İçimde tarifsiz bir heyecan var bu günlerde. Sanki bundan
öncesinde koca bir yük varmış gibi omuzlarımda. Ve bu günlerde o yüklerden
kurtulup özgürlüğüme kanat çırpmış gibiyim.
Kafesteki kuş misali tutsaktım dünyevi heveslere. Oysa şimdi
hürüm. Ve bu benim ilk kanat çırpışım gökyüzüne. O ılık havayı ilk kez
böylesine ciğerlerime kadar çekebiliyorum. Anadan doğduğum o ilk an ki
masumiyetimle buluştum. Ne kadar değiştiğimi, ne tür hengâmelerden geçtiğimi
anladım. Tamda beklenen kulluk bilinci ile.
Hacca gidebiliyor oluşumu milyonda bir şans diyerek
ötekileştiremem. Olsa olsa milyarda bir duanın fakir gönlümde filizlenmesi
diyebilirim. Mümin için şans diye bir şey yoktur. Her şey duadır. Tesadüf
dediğimiz onca şey başlı başına bir tevafuktur.
Her duaya oturuşumda ellerimi semaya açarak. Önce Hz Muhammed
Mustafa Sav, onun ailesine, ashabına ve ümmeti Muhammed’e dua ederim. Sonra
kendim için isterim eğer istenecek bir şey kalmışsa.

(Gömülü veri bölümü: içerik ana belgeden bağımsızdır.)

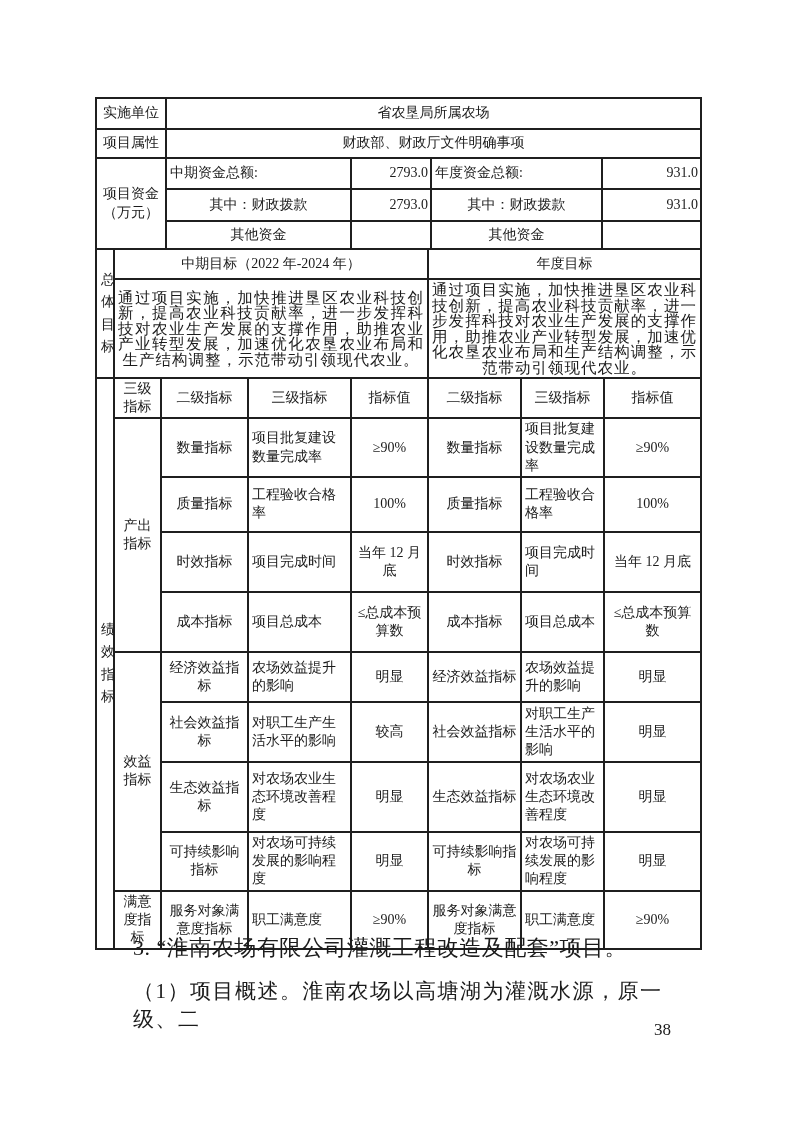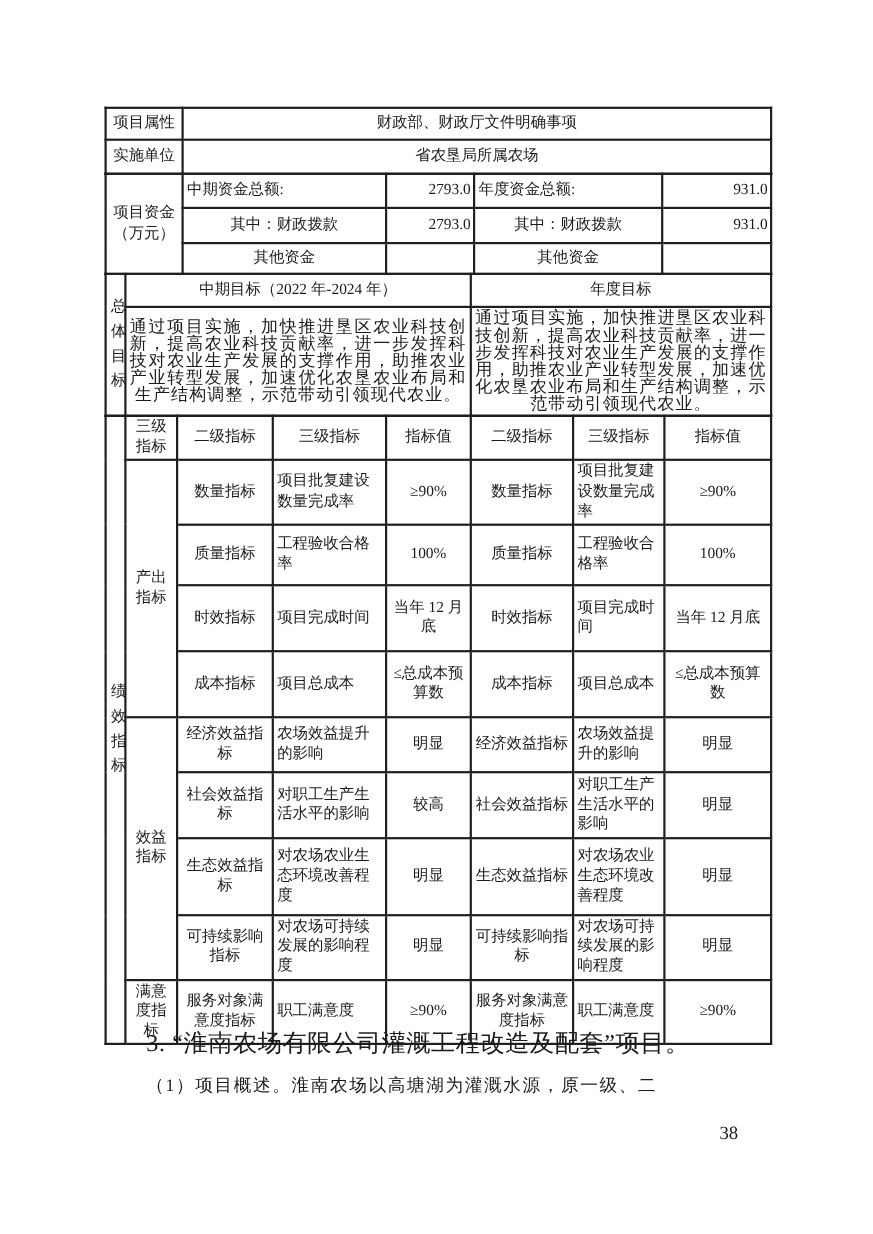--- a/index.html
+++ b/index.html
@@ -22,43 +22,43 @@
     font-size:15.5px;letter-spacing:1px;line-height:15.5px;
     text-align:justify;text-align-last:center;padding:2px 3px;
   }
   .num{letter-spacing:0;}
   .heading{
     position:absolute;left:133px;top:933px;width:600px;
     font-size:22px;font-weight:normal;letter-spacing:0.5px;
   }
   .para{
     position:absolute;left:95px;top:977px;width:610px;
-    font-size:16px;letter-spacing:1.5px;padding-left:38px;box-sizing:border-box;
+    font-size:21px;letter-spacing:1.5px;padding-left:38px;box-sizing:border-box;
   }
   .pagenum{position:absolute;left:654px;top:1020px;font-size:17px;}
 </style>
 </head>
 <body>
 
 <div class="sheet">
   <div class="tables">
 
     <table class="first">
       <colgroup>
           <col style="width:70px">
           <col style="width:535px">
         </colgroup>
       <tbody>
-          <tr style="height:29px">
+          <tr style="height:31px">
+        <td>实施单位</td>
+        <td>省农垦局所属农场</td>
+      </tr>
+      <tr style="height:29px">
         <td>项目属性</td>
         <td>财政部、财政厅文件明确事项</td>
-      </tr>
-      <tr style="height:31px">
-        <td>实施单位</td>
-        <td>省农垦局所属农场</td>
       </tr>
     </tbody>
       </table>
 
     <table>
       <colgroup>
         <col style="width:70px">
           <col style="width:185px">
           <col style="width:80px">
         <col style="width:171px">

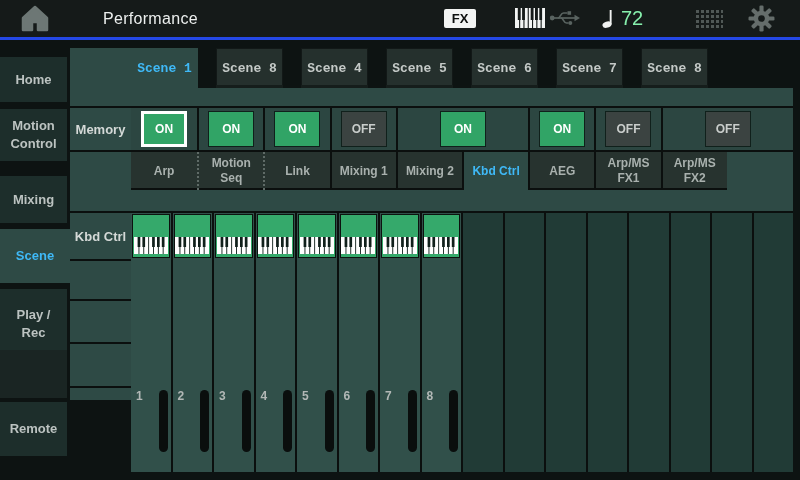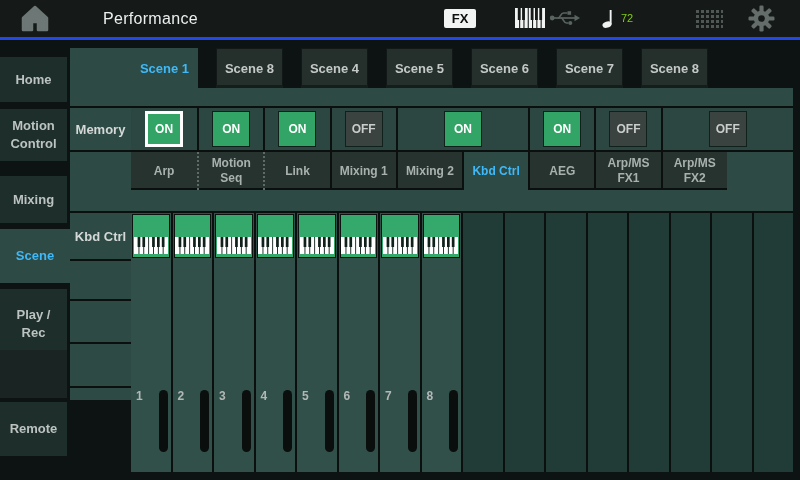--- a/index.html
+++ b/index.html
@@ -11,21 +11,21 @@
   .topbar { position:absolute; left:0; top:0; width:800px; height:37px; background:#151a19; }
   .blue-line { position:absolute; left:0; top:37px; width:800px; height:3px; background:#2448e6; }
   .tb-abs { position:absolute; display:flex; align-items:center; justify-content:center; }
   .home-btn { left:18px; top:4px; width:34px; height:29px; }
   .page-title { left:103px; top:0; height:37px; color:#ecefee; font-size:16px; letter-spacing:.3px; }
   .fx-badge { left:444px; top:9px; width:32px; height:19px; background:#f2f4f3; border-radius:2px;
               color:#0c0f0e; font-size:13px; font-weight:bold; }
   .piano-btn { left:515px; top:8px; }
   .usb-ic { left:549px; top:9px; }
   .tempo { left:602px; top:7px; height:22px; gap:7px; }
-  .tempo span { color:#84cc16; font-size:11px; }
+  .tempo span { color:#86efac; font-size:20px; }
   .dots-ic { left:696px; top:10px; width:27px; height:18px;
     background: repeating-linear-gradient(0deg, transparent 0 3px, #151a19 3px 5px),
                 repeating-linear-gradient(90deg, #505856 0 3px, #151a19 3px 5px); }
   .gear-btn { left:748px; top:5px; }
 
   
   .sb-btn { position:absolute; left:0; width:67px; background:#1d2e2b; color:#bcc3c1;
             font-size:13px; font-weight:bold; display:flex; align-items:center; justify-content:center;
             text-align:center; line-height:1.35; padding:0 3px; }
   .sb-home   { top:57px;  height:45px; }
@@ -38,35 +38,35 @@
 
   
   .label-col { position:absolute; left:70px; top:48px; width:61px; height:352px; background:#2e4a45;
                display:flex; flex-direction:column; }
   .lc { flex:none; display:flex; align-items:center; justify-content:center; color:#d4d9d7;
         font-size:13px; font-weight:bold; text-align:center; }
   .lc + .lc { border-top:2px solid #0b0f0e; }
 
   
   .scene-tabs { position:absolute; left:131px; top:48px; width:662px; height:40px;
-                display:grid; grid-template-columns:repeat(8,1fr); gap:18px; }
+                display:grid; grid-template-columns:repeat(8,1fr); gap:18px;font-family:Liberation Mono, monospace; }
   .tab { display:flex; align-items:center; justify-content:center; font-size:13px; font-weight:bold;
          background:#25302d; color:#c4c9c7; box-shadow: inset 0 -3px 0 #151d1b, inset 0 0 0 1px #121817; }
   .tab.sel { background:#2e4a45; color:#3fb9f7; box-shadow:none; }
 
   
   .panel { position:absolute; left:131px; top:88px; width:662px; height:384px; background:#2e4a45; }
   .strip1 { height:18px; } .strip2 { height:21px; }
 
   .memory-row { height:44px; border-top:2px solid #0b0f0e; display:grid;
                 grid-template-columns:repeat(10,1fr); }
   .mcell { background:#2c4641; display:flex; align-items:center; justify-content:center; }
   .mcell + .mcell { border-left:2px solid #0b0f0e; }
   .mcell.span2 { grid-column:span 2; }
-  .tgl { width:38px; height:36px; font-family:inherit; font-size:12px; font-weight:bold;
+  .tgl { width:46px; height:36px; font-family:inherit; font-size:12px; font-weight:bold;
          border:1px solid #10201b; cursor:pointer; }
   .tgl.on  { background:#31a466; color:#fff; }
   .tgl.off { background:#3b4341; color:#c9cdcb; }
   .tgl.focus { border:3px solid #ffffff; }
 
   .subtabs { height:40px; border-top:2px solid #0b0f0e; display:grid; grid-template-columns:repeat(10,1fr); }
   .st { background:#27332f; color:#a9b1ae; font-size:12px; font-weight:bold; text-align:center;
         display:flex; align-items:center; justify-content:center; line-height:1.25; padding:0 3px;
         box-shadow: inset 0 -2px 0 #0b0f0e; }
   .st + .st { border-left:2px solid #0b0f0e; }

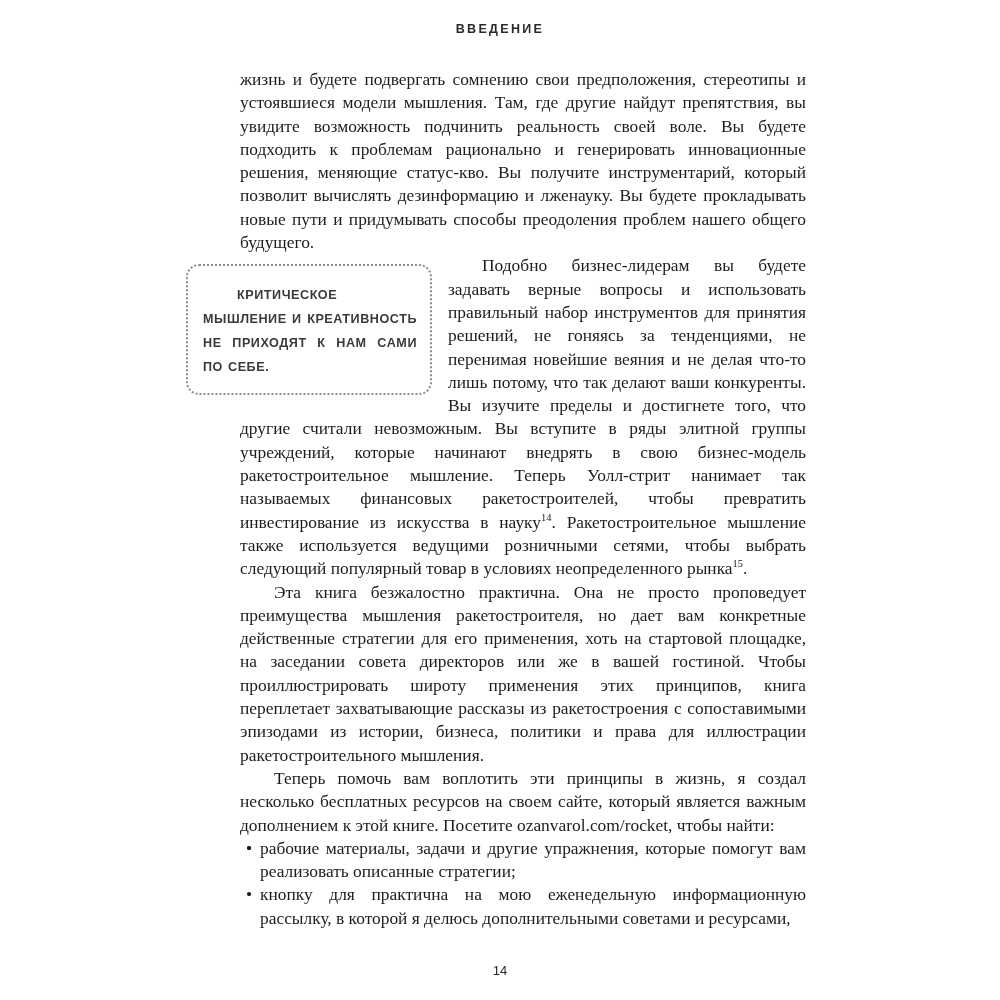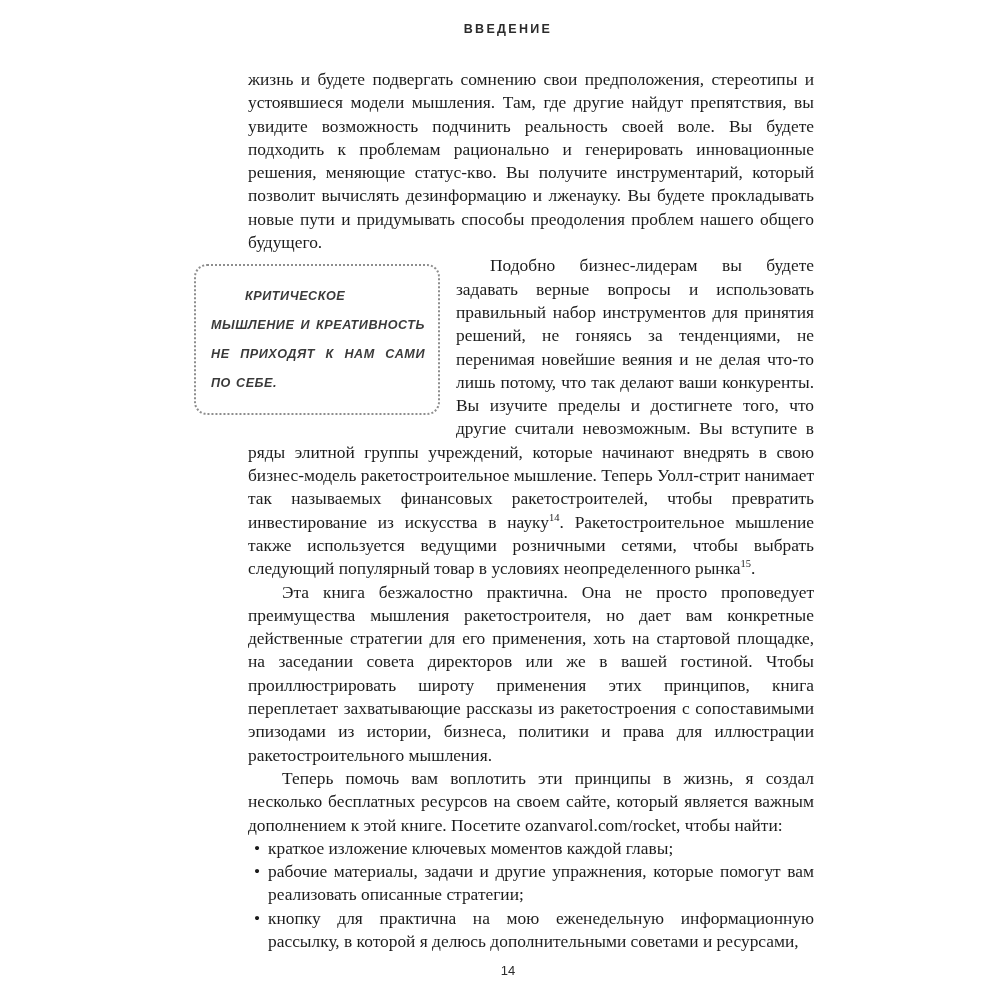--- a/index.html
+++ b/index.html
@@ -13,21 +13,20 @@
     font-family: "Liberation Serif", "DejaVu Serif", serif;
     color: #1a1a1a;
     overflow: hidden;
   }
 
   .page {
     position: relative;
     width: 828px;
     height: 1000px;
     box-sizing: border-box;
-    margin-left: 8px;
   }
 
   
   .running-header {
     position: absolute;
     top: 22px;
     left: 0;
     width: 1000px;
     text-align: center;
     font-family: "Liberation Sans", "DejaVu Sans", sans-serif;
@@ -76,27 +75,26 @@
     margin-bottom: 6px;
     padding: 16px 13px 15px 15px;
     border: 2px dotted #8d8d8d;
     border-radius: 13px;
     shape-margin: 6px;
   }
   .callout-text {
     font-family: "Liberation Sans", "DejaVu Sans", sans-serif;
     font-weight: 700;
     font-size: 12.6px;
-    line-height: 29px;
+    line-height: 21px;
     letter-spacing: 0.55px;
     color: #3a3a3a;
     text-align: justify;
     text-transform: uppercase;
     word-spacing: 1px;
-    font-style: italic;
   }
 
   
   ul.bullets {
     margin: 0;
     padding: 0;
     list-style: none;
   }
   ul.bullets li {
     position: relative;
@@ -140,21 +138,20 @@
       </span><span>Подобно бизнес-лидерам вы будете задавать верные вопросы и использовать правильный набор инструментов для принятия решений, не гоняясь за тенденциями, не перенимая новейшие веяния и не делая что-то лишь потому, что так делают ваши конкуренты. Вы изучите пределы и достигнете того, что другие считали невозможным. Вы вступите в ряды элитной группы учреждений, которые начинают внедрять в свою бизнес-модель ракетостроительное мышление. Теперь Уолл-стрит нанимает так называемых финансовых ракетостроителей, чтобы превратить инвестирование из искусства в науку</span><sup class="fn">14</sup><span>. Ракетостроительное мышление также используется ведущими розничными сетями, чтобы выбрать следующий популярный товар в условиях неопределенного рынка</span><sup class="fn">15</sup><span>.</span>
     </p>
 
     <p>Эта книга безжалостно практична. Она не просто проповедует преимущества мышления ракетостроителя, но дает вам конкретные действенные стратегии для его применения, хоть на стартовой площадке, на заседании совета директоров или же в вашей гостиной. Чтобы проиллюстрировать широту применения этих принципов, книга переплетает захватывающие рассказы из ракетостроения с сопоставимыми эпизодами из истории, бизнеса, политики и права для иллюстрации ракетостроительного мышления.</p>
 
     <p>Теперь помочь вам воплотить эти принципы в жизнь, я создал несколько бесплатных ресурсов на своем сайте, который является важным дополнением к этой книге. Посетите ozanvarol.com/rocket, чтобы найти:</p>
 
     <ul class="bullets">
       <li>
         <span class="bullet-dot">•</span>
-        <span>краткое изложение ключевых моментов каждой главы;</span>
       </li>
       <li>
         <span class="bullet-dot">•</span>
         <span>рабочие материалы, задачи и другие упражнения, которые помогут вам реализовать описанные стратегии;</span>
       </li>
       <li>
         <span class="bullet-dot">•</span>
         <span>кнопку для практична на мою еженедельную информационную рассылку, в которой я делюсь дополнительными советами и ресурсами,</span>
       </li>
     </ul>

Hz Ali’nin de dediği gibi ‘’ Allah kardeşine bir verdiği
zaman. Onu iki yap dersen. Allah sana üç verir’’ şuuru ile yapılan bir duada
kendini katmasan da o duanın ecrini alırsın.
Aylar öncesinden kaleme sarıldım. Öyle bir derya ki, ne
yazsan koca okyanusta bir damla su etmiyor. Hiçbir tatmin edici kelime
bulamıyorum yüreğimdeki tarifsiz sevince. Öyle bir sevinç ki, nebiler nebisinin
yaşayıp göçtüğü bir cennet.
Önümde uzun bir yol var. Ve ben daha ilk adımımı atıyorum…
Devam Edecek...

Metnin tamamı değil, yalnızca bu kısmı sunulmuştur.